Extraterritoriality is a weird, one might almost say alien, incursion into judicial doctrine under the dormant commerce clause doctrine. The DCC, as it’s familiarly called, prohibits discrimination against interstate commerce and undue burdens on that commerce. But industry has been attacking a wide range of state renewable energy laws under a doctrine relating to extraterritoriality.
Conservative opponents of renewable energy regulation argue that any regulation which shapes out-of-state activities is extraterritorial and therefore unconstitutional. They have also tried to leverage the fact that the grid is interconnected (except for parts of Texas) and electrons go everywhere through the wires (actually, it’s electric fields that go everywhere, but that’s a technicality). The argument is that anything regulating electricity in one state in effect regulates electrons (fields) from out-of -state generators and to out-of-state consumers. A district judge in Minnesota seems to have bought this idea hook, line and sinker, helped along by an inartfully drafted statute. In general, the lower courts have had a hard time trying to figure out the meaning of this doctrine (as discussed in this paper).
The Tenth Circuit decisively rejected the industry argument in a case called Energy and Environment Legal Institute v. Epel, which was a challenge to a state renewable portfolio standard. The opinion is notable for its clarity. It gives a narrow reading to the extraterritoriality doctrine, limiting the doctrine to the small category of price regulations that gave rise to the doctrine, beginning with the Baldwin case:
“How can we have the sort of steadfast conviction the Baldwin Court did that interstate commerce will be harmed when, if anything, Colorado’s mandate seems most obviously calculated to raise price for in-state consumers?

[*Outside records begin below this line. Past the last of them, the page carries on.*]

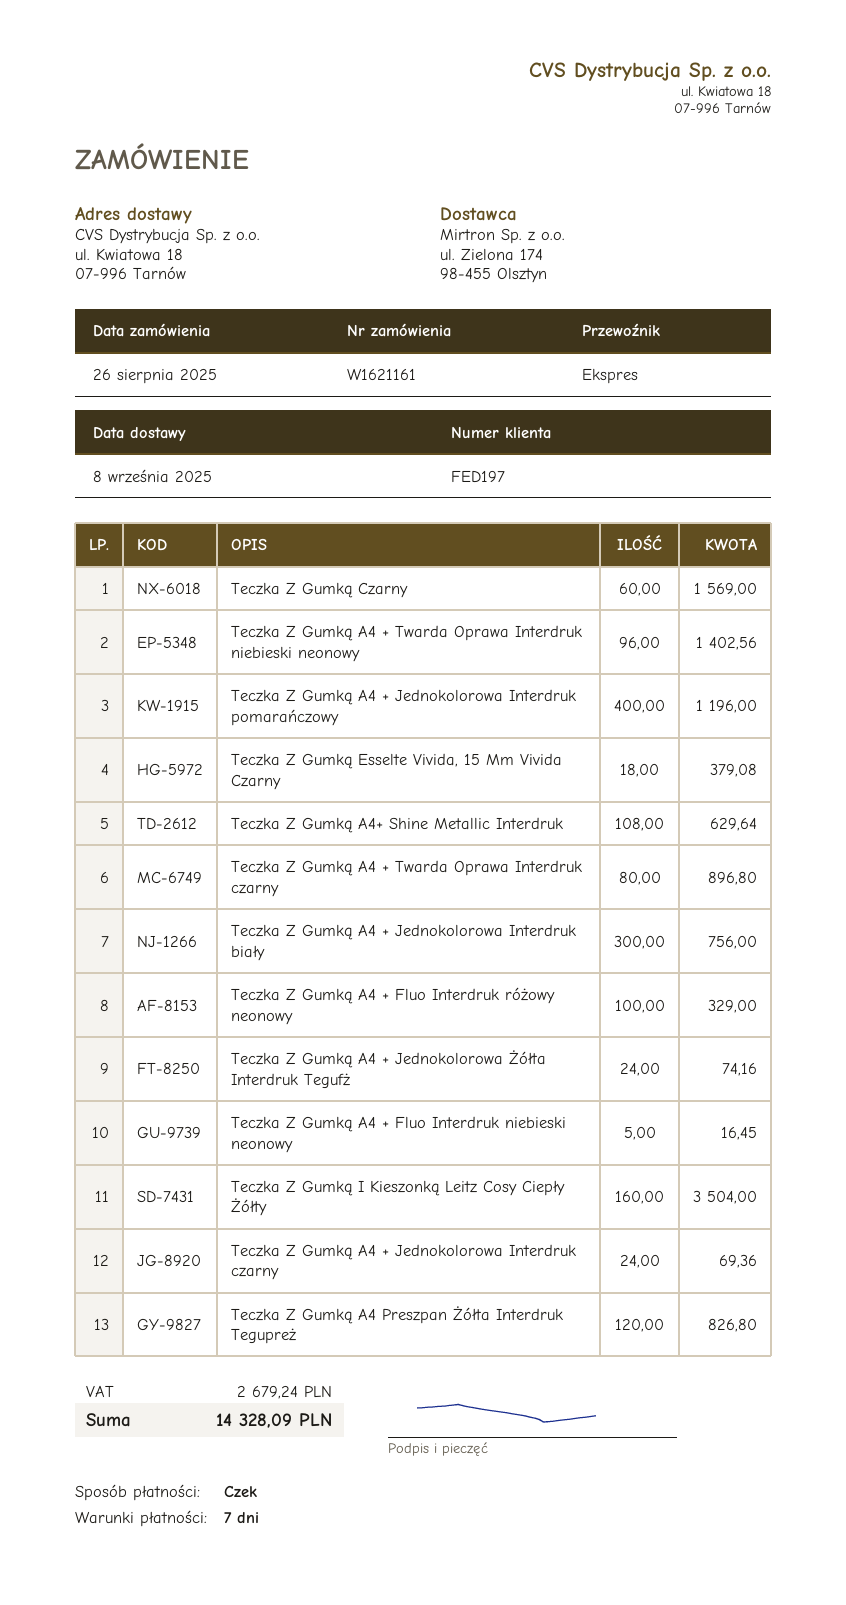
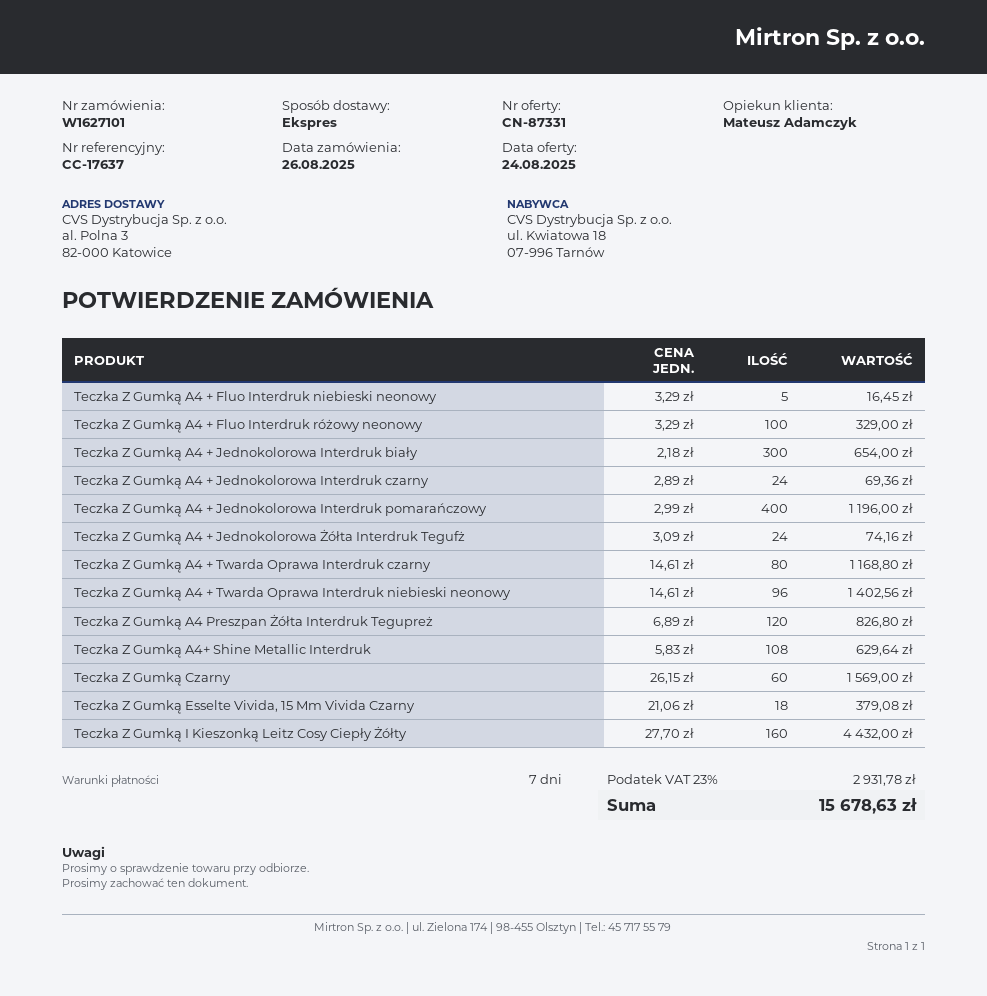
order number: W1621161 -> W1627101
ship to: ul. Kwiatowa 18, 07-996 Tarnów -> al. Polna 3, 82-000 Katowice
Teczka Z Gumką A4 + Twarda Oprawa Interdruk czarny: 80 for 896.80 -> 80 for 1168.80
Teczka Z Gumką A4 + Jednokolorowa Interdruk biały: 300 for 756.00 -> 300 for 654.00
Teczka Z Gumką I Kieszonką Leitz Cosy Ciepły Żółty: 160 for 3504.00 -> 160 for 4432.00
tax: 2679.24 -> 2931.78
total: 14328.09 -> 15678.63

EELI offers no story suggesting how Colorado’s mandate disproportionately harms out-of-state businesses. To be sure, fossil fuel producers like EELI’s member will be hurt. But as far as we know, all fossil fuel producers in the area served by the grid will be hurt equally and all renewable energy producers in the area will be helped equally. If there’s any disproportionate adverse effect felt by out-of-state producers or any disproportionate advantage enjoyed by in-state producers, it hasn’t been explained to this court.”

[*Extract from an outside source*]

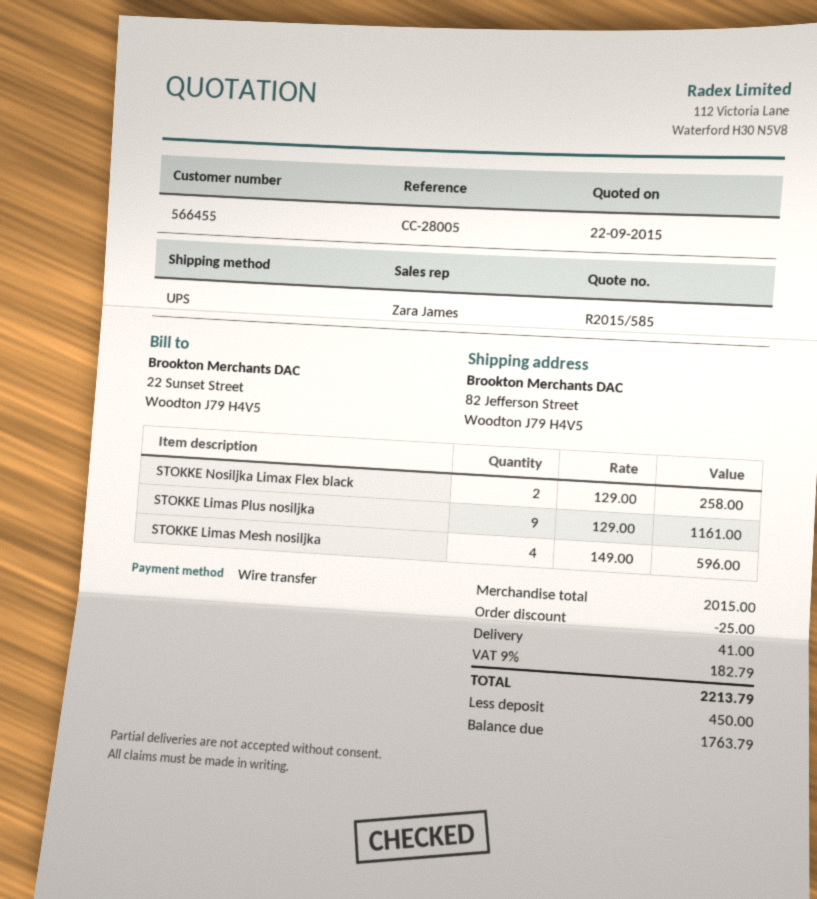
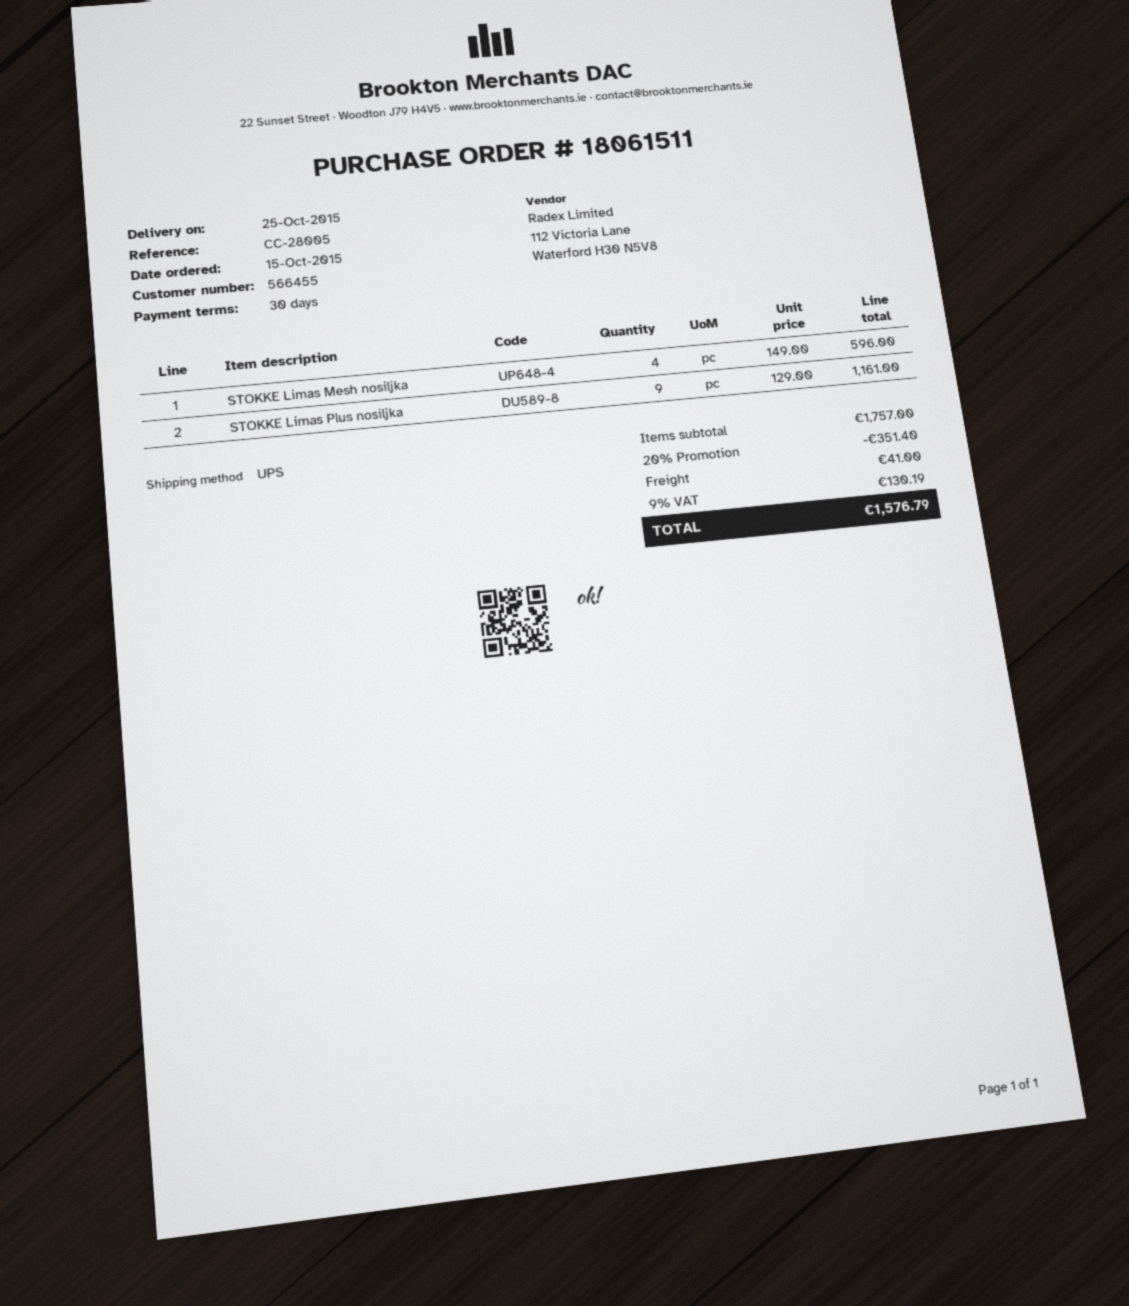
STOKKE Nosiljka Limax Flex black: 2 x 129.00 = 258.00 -> none
subtotal: 2015.00 -> 1757.00
discount: 25.00 -> 351.40
tax: 9% = 182.79 -> 9% = 130.19
total: 2213.79 -> 1576.79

Thus, the Court said, “to reach hastily for Baldwin’s per se rule, then, might lead to the decidedly awkward result of striking down as an improper burden on interstate commerce a law that may not disadvantage out-of-state businesses and that may actually reduce price for out-of-state consumers.”
By the way, the judge who wrote this opinion, Neil Gorsuch, has an interesting background. He’s the son of former Reagan EPA head Anne Gorsuch Burford and a George W. Bush appointee. He has impressive credentials — Supreme Court clerk, Harvard and Oxford degrees, Princeton University Press book. Definitely someone to keep an eye on. His opinion in this case make an interesting analogy to the way antitrust law is structured, in terms of per se rules and the rule of reason.
Hopefully the Tenth Circuit’s lucid opinion will help clarify this muddled area of the law. If we’re lucky, the ExtraTerritorial is now departing the planet, or at least, exiting from renewable energy cases.